*TRY IT*: If a picture appears in the records, leave it out and transcribe the rest exactly.

*DATA FOR THIS TASK*:

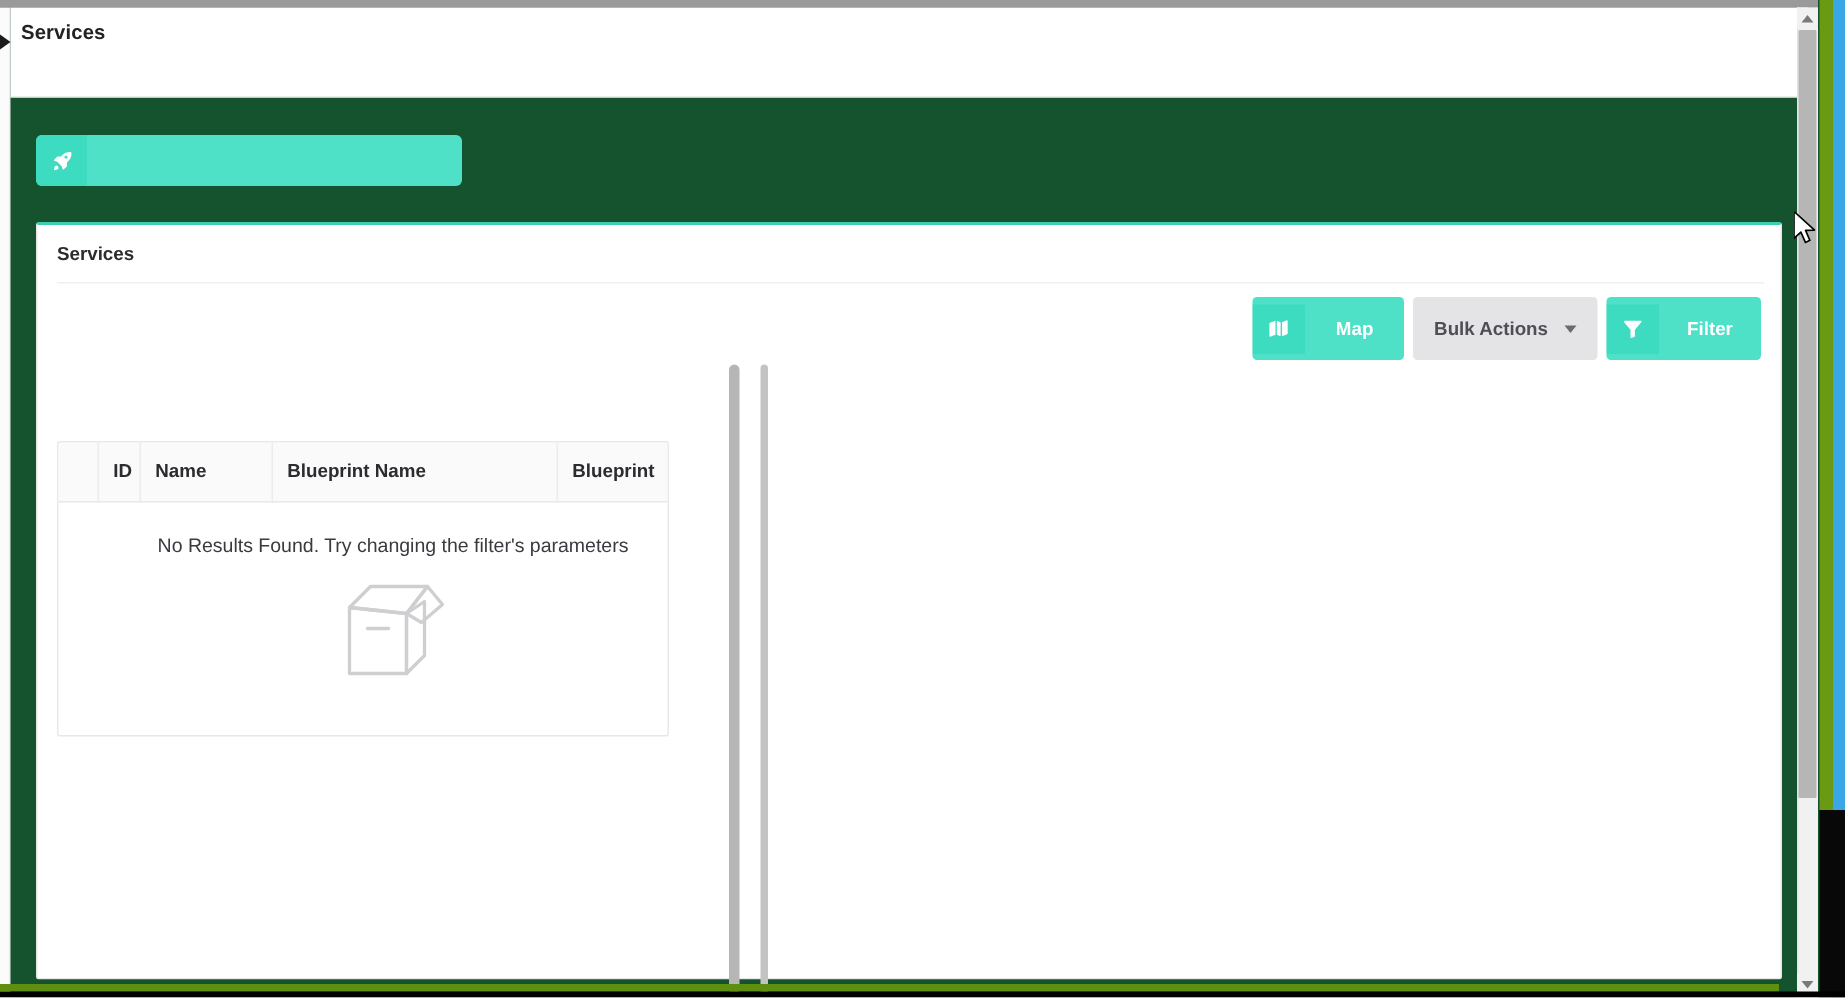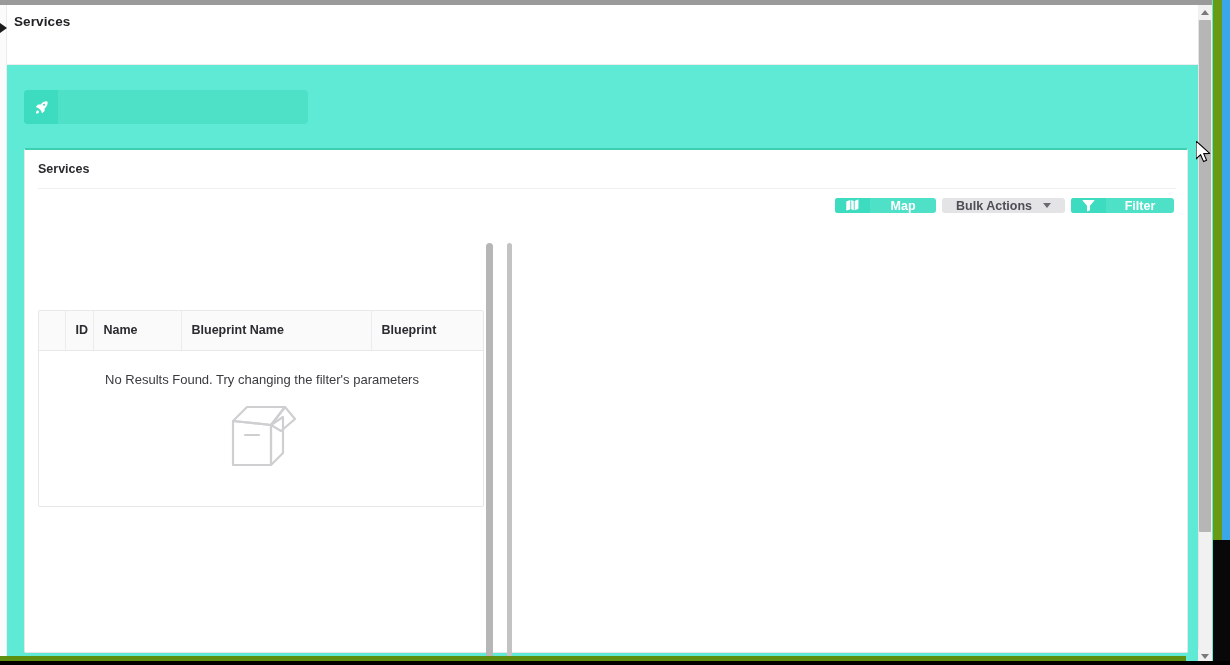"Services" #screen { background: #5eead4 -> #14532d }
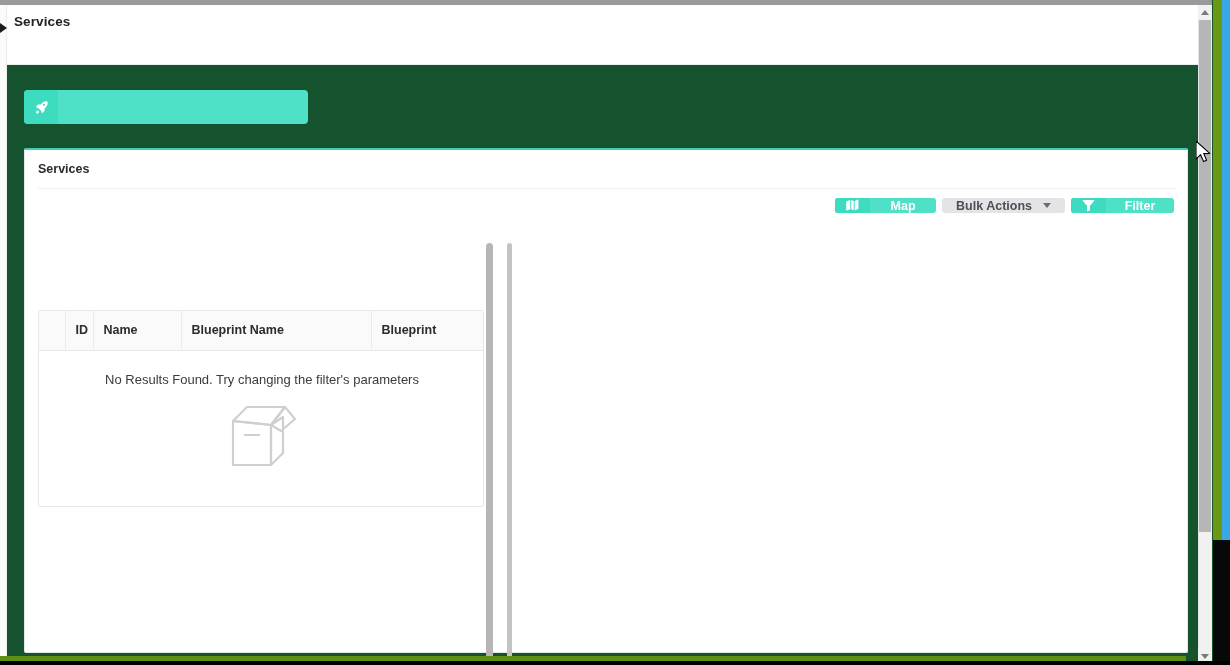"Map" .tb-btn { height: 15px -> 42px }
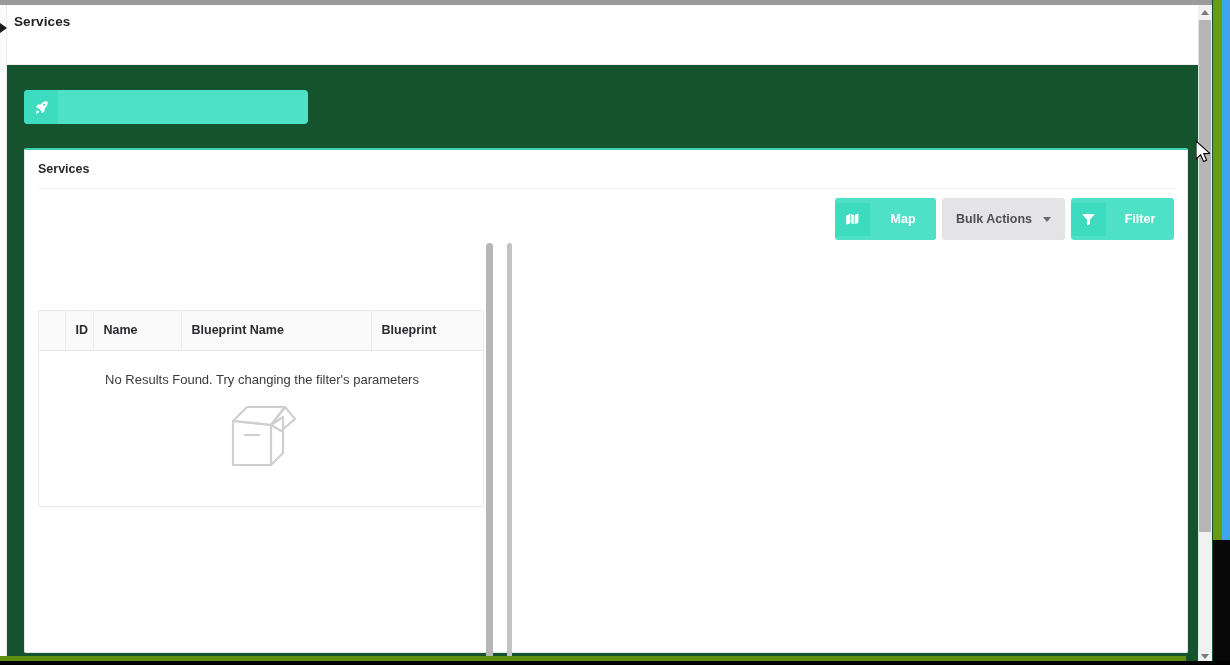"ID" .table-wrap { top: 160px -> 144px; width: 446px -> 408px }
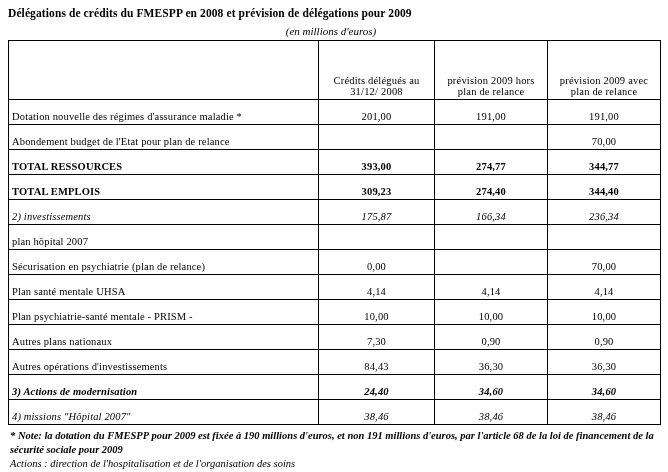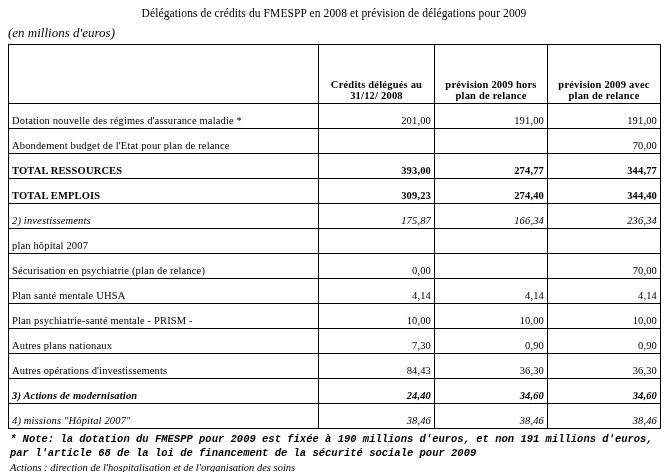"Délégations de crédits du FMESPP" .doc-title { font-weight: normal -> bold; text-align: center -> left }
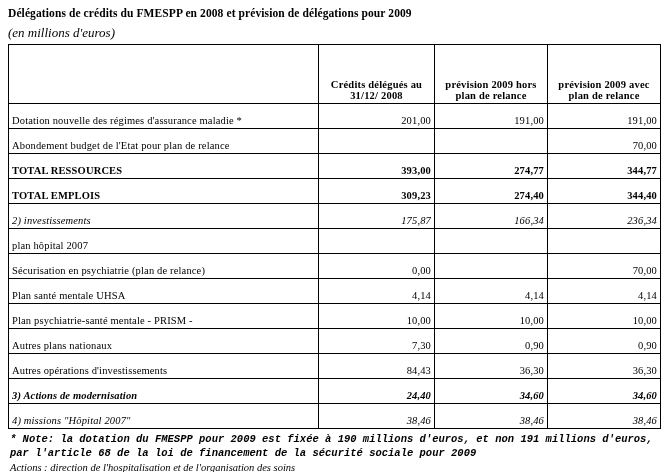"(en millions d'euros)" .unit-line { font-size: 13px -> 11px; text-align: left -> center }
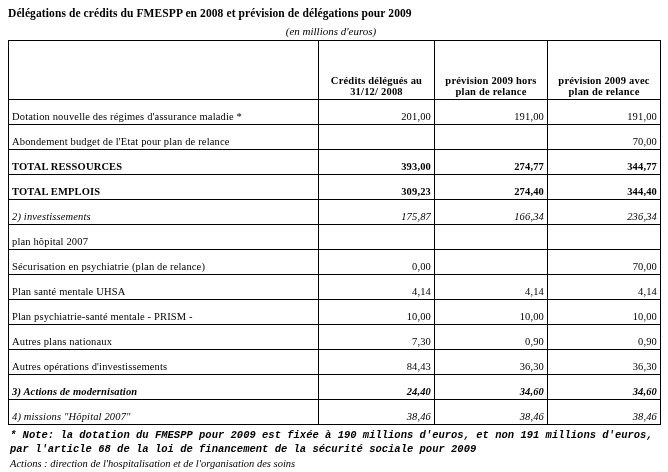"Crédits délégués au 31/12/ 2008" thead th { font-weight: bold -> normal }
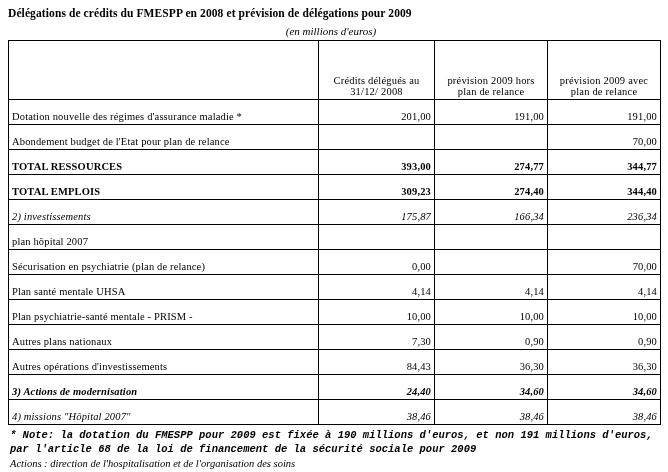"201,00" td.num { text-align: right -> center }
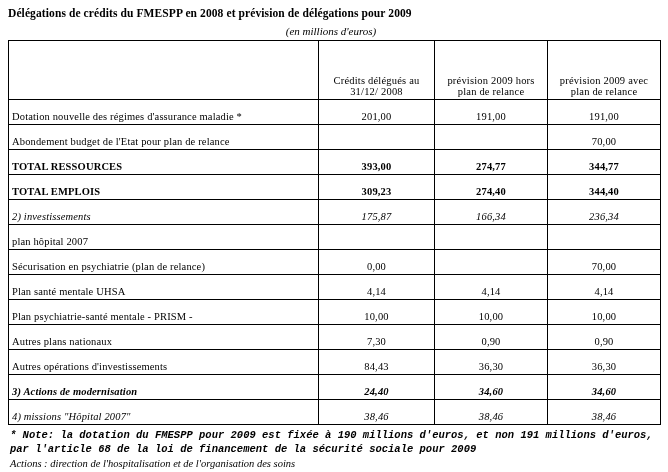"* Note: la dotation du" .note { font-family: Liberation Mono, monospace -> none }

*RESULT OF THE TASK*:
"Services" #screen { background: #5eead4 -> #14532d }
"Map" .tb-btn { height: 15px -> 42px }
"ID" .table-wrap { top: 160px -> 144px; width: 446px -> 408px }
"Délégations de crédits du FMESPP" .doc-title { font-weight: normal -> bold; text-align: center -> left }
"(en millions d'euros)" .unit-line { font-size: 13px -> 11px; text-align: left -> center }
"Crédits délégués au 31/12/ 2008" thead th { font-weight: bold -> normal }
"201,00" td.num { text-align: right -> center }
"* Note: la dotation du" .note { font-family: Liberation Mono, monospace -> none }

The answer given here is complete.